There's actually been the suggestion to provide a USE flag that allows people to force the install of broadcom-sta, even if they have SSB enabled in the kernel. Basically one of those, "it's known to break shit, but if you're sure you know what you're doing, enable this flag". I'm going to have a go at changing the ebuild when I have time if nobody else beats me to it. 

ANYWAY...check for B43/B44. B44 is wired, so post back if you find that before disabling anything as we dont want to bugger your wired just to get wireless working. If you find B43 enabled, nuke it, then nuke SSB.

EDIT: actually, screw it. I'll help you, none of this next rant is directed at you, but the maintainers can rot. They just completely reverted the previous blocker I added with no consideration given to user input, or alternative solutions. From now on I'm not proposing fixes for bugs, or even reporting them for that matter. I'm just going to throw a tantrum like an end user whenever things aren't fixed, and maintain my own local overlay that already has the fix.

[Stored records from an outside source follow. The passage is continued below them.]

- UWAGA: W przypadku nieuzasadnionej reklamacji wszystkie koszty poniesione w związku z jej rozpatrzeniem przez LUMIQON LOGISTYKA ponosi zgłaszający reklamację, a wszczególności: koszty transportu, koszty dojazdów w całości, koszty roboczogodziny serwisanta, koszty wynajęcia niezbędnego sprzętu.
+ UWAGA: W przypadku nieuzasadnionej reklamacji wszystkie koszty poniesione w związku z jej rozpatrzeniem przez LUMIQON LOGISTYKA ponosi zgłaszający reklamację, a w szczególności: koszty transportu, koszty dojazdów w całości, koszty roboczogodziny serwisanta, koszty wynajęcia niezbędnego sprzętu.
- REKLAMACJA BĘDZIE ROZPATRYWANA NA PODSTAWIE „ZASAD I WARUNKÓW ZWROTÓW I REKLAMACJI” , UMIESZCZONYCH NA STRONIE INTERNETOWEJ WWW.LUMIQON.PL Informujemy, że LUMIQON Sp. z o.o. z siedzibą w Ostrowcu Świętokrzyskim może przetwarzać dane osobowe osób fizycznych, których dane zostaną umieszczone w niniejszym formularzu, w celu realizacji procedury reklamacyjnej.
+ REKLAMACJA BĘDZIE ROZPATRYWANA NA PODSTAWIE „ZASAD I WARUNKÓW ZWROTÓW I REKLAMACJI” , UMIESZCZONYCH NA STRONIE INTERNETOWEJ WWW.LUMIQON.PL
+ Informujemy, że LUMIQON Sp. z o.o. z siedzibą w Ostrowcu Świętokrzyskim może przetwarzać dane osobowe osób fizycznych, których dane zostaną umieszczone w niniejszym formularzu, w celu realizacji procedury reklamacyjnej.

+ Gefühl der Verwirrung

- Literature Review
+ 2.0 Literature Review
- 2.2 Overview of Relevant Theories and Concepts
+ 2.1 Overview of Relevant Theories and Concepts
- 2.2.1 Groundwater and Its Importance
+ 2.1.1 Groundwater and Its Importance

"module builds correctly anyway with b43 and SSB enabled make checks non-fatal. The correct fix is blackisting ssb and, perhaps b43 via udev rules."

Yeah no shit it builds correctly. And that's a problem, you don't let users install a fucking package knowing it's going to be non-functional because of their kernel settings. So now rather than making users fix their kernel configuration, you're going to quietly let them install broadcom-sta, and just hope that after scratching their heads wondering why on earth nothing is working, they know to blacklist via udev rules, AND how to write udev rules in the first place. REALLY? Another brilliant case of devs being completely and totally out of touch with their user base. Guess only advanced users and ricers are welcome to use Gentoo. I'm done, I don't volunteer my time for crap like that where mine and others' suggestions are ignored and spit back in my face with no discussion just because a dev thinks they know what's good for me better than I do.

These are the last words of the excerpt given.